According to recently released data, overall college attendance is down 3% from fall of 2019, and undergraduate enrollment is down 4%.  That’s bad enough.  But the most eye-popping statistic?  Enrollment by first-time students, people who have never been to college and would be starting out as freshmen, is down a whopping 16%.  

That’s a huge loss.  

Community colleges are the hardest hit:  their overall enrollment dropped 9.4% nationwide.  Their first-time student enrollment is down 22%.  That means nearly 1 in 4 anticipated first time community college students decided not to go this year.

These numbers are devastating – not only does it mean that a whole lot of people who want an education have decided that they can’t get one now, but it puts an incredible strain on the business models of many colleges, one that they might not be able to survive.

The only good news is for graduate schools, which saw a 2.7% increase – substantially higher than last year.  That’s not surprising, as graduate schools usually see increased applications during recessions.  

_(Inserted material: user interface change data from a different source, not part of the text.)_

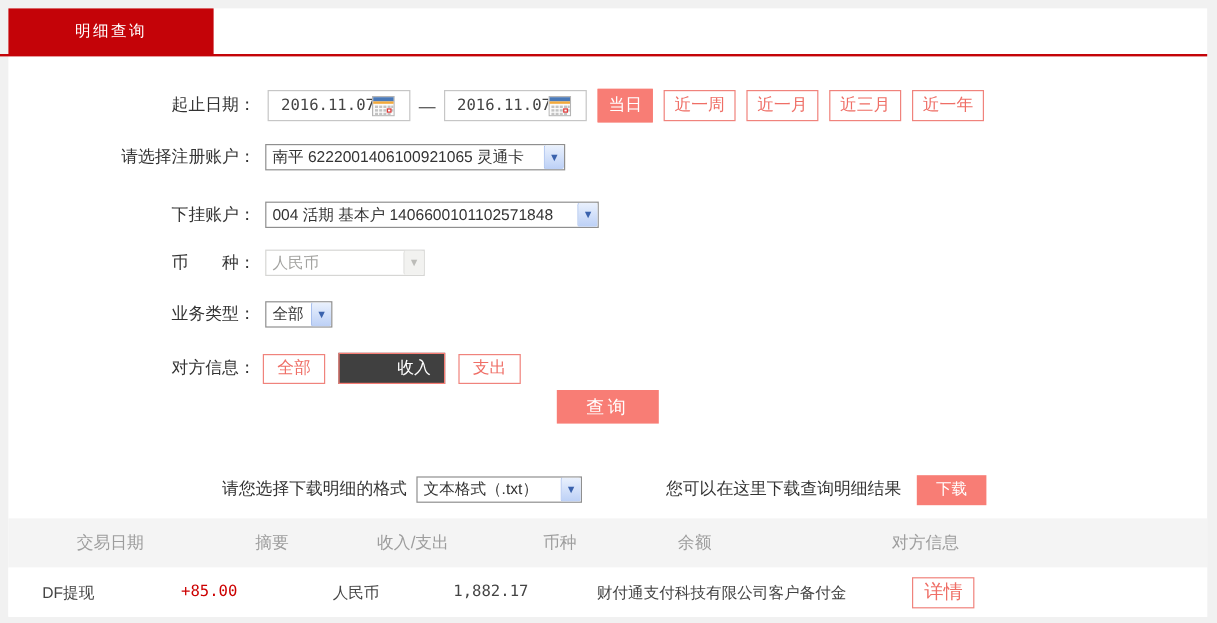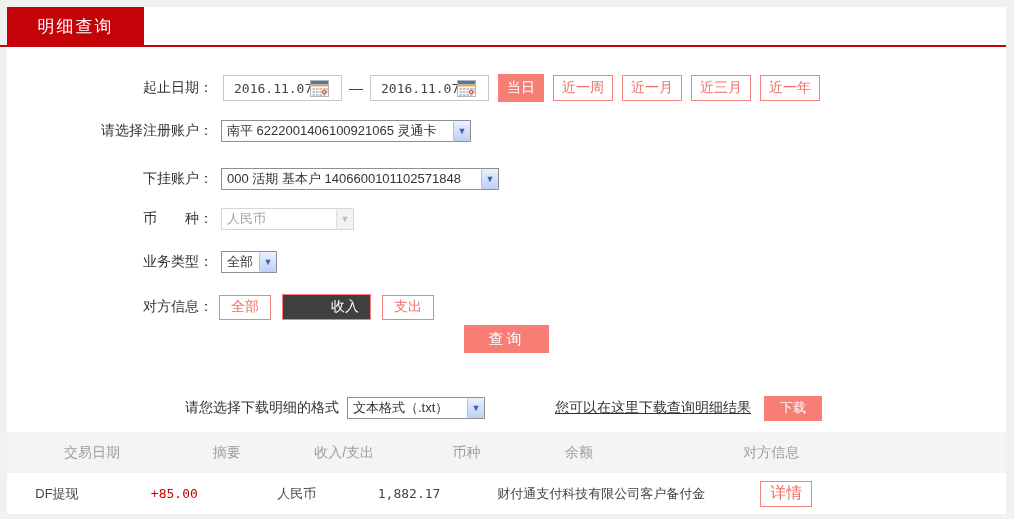--- a/index.html
+++ b/index.html
@@ -7,8 +7,8 @@
   body { font-family:"Liberation Sans","DejaVu Sans",sans-serif; }
   .page { position:relative; width:1014px; height:519px; background:#f1f1f1; overflow:hidden; }
   .content { position:absolute; left:7px; top:7px; width:999px; height:507px; background:#ffffff; }
-  .tab { position:absolute; left:7px; top:7px; width:137px; height:38px; background:#c40308; color:#fff;
-         font-size:17px; display:flex; align-items:center; justify-content:center; letter-spacing:2px; cursor:pointer; z-index:3;}
+  .tab { position:absolute; left:7px; top:7px; width:171px; height:38px; background:#c40308; color:#fff;
+         font-size:13px; display:flex; align-items:center; justify-content:center; letter-spacing:2px; cursor:pointer; z-index:3;}
   .redline { position:absolute; left:0; top:45px; width:1006px; height:2px; background:#c40308; z-index:2; }
 
   .row { position:absolute; left:0; display:flex; align-items:center; }

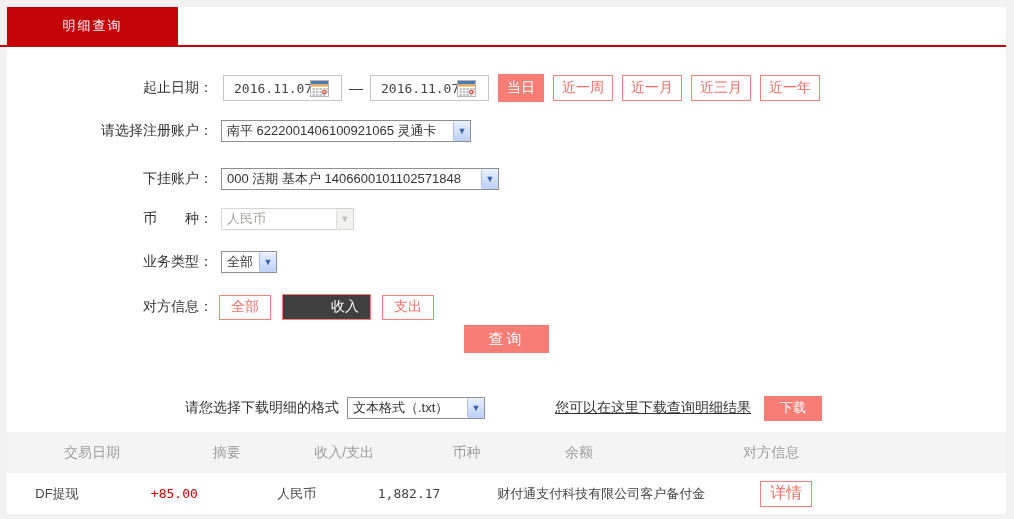--- a/index.html
+++ b/index.html
@@ -152,7 +152,7 @@
     <div class="row row-sub">
       <span class="lbl">下挂账户：</span>
       <div class="sel sel-sub">
-        <span class="sel-text">000 活期 基本户 1406600101102571848</span>
+        <span class="sel-text">004 活期 基本户 1406600101102571848</span>
         <span class="sel-arrow">▼</span>
       </div>
     </div>

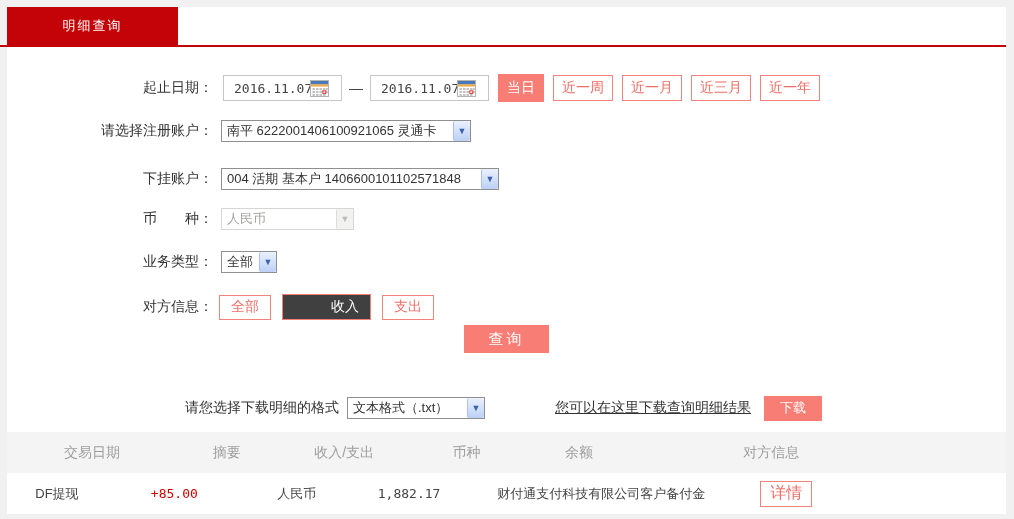--- a/index.html
+++ b/index.html
@@ -55,7 +55,7 @@
   .row-dl { top:388px; height:26px; padding-left:178px; }
   .dl-lbl { font-size:14px; color:#333; }
   .sel-fmt { width:138px; margin-left:8px; }
-  .dl-hint { font-size:14px; color:#333; margin-left:70px;text-decoration:underline; }
+  .dl-hint { font-size:14px; color:#333; margin-left:70px; }
   .dl-btn { margin-left:13px; width:58px; height:25px; background:#f87d75; color:#fff; font-size:13px;
             border:none; display:flex; align-items:center; justify-content:center; cursor:pointer; }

But someone else saw an increase in enrollment too:  private, for-profit, four year colleges saw a notable increase in enrollment.  While public college numbers were dropping, private colleges got 3.7% more first time students.

Put it all together, and this is more evidence that the many systems intended to support the disadvantaged are not really designed for the task.  When public, accountable, colleges are seen as too burdensome to try but the most predatory kind of colleges with the poorest track records are seeing an increase in enrollment – something has gone very wrong.

But private, for-profit, colleges do two things right that public and nonprofit institutions desperately need to emulate if they want to continue to play their vital role in supporting both students and the economy.

First, for-profit colleges reduce barriers to entry.  Non-profit colleges often deliberately put up barriers to entry to try and appear exclusive and elite, and their bureaucratic requirements for admission – while well intentioned – often seem impenetrable.  This is a problem in its own right but during a time of global crisis, a complicated financial aid system or mess of admissions paperwork can easily make college inaccessible.  For-profit colleges, on the other hand, do everything they can to get students to enroll.  They make it easy and accessible.  It turns out that’s a good thing:  the problem isn’t that they’re so accessible, the problem is that they make promises they can’t keep and are predatory.  But at a time when we, as a society, desperately need an educated workforce, it turns out that artificial barriers to admissions make colleges inaccessible to the people we most want to go to college.  

Both students and our economy need responsible, public options for college that are in the business of reducing enrollment barriers, not putting them up.

Second, for-profit colleges are more experimental than non-profit colleges.  They iterate, they adjust, they throw out convention, and they try new things.  That’s why they were the first to create online colleges, and their structures are often better adapted to it.  

This is not to say that every public or non-profit college should throw out their playbook and be more like for-profits – of course they shouldn’t.  So many things about traditional colleges work for so many students.  But it does mean that there should be some experimentation, some risk taking.  Once again, we need a public option for education that can experiment to meet the needs of its students, rather than demanding that its students conform to its needs.  Once again, the problem with for-profit colleges isn’t that they’re experimental – it’s that they’re predatory.

The grim enrollment numbers are going to be hard on traditional colleges, but what it represents for the students, and the economy, is much harder.  The need for a responsible, accessible, public option for college that can experiment in order to meet its students where they are, has never been greater.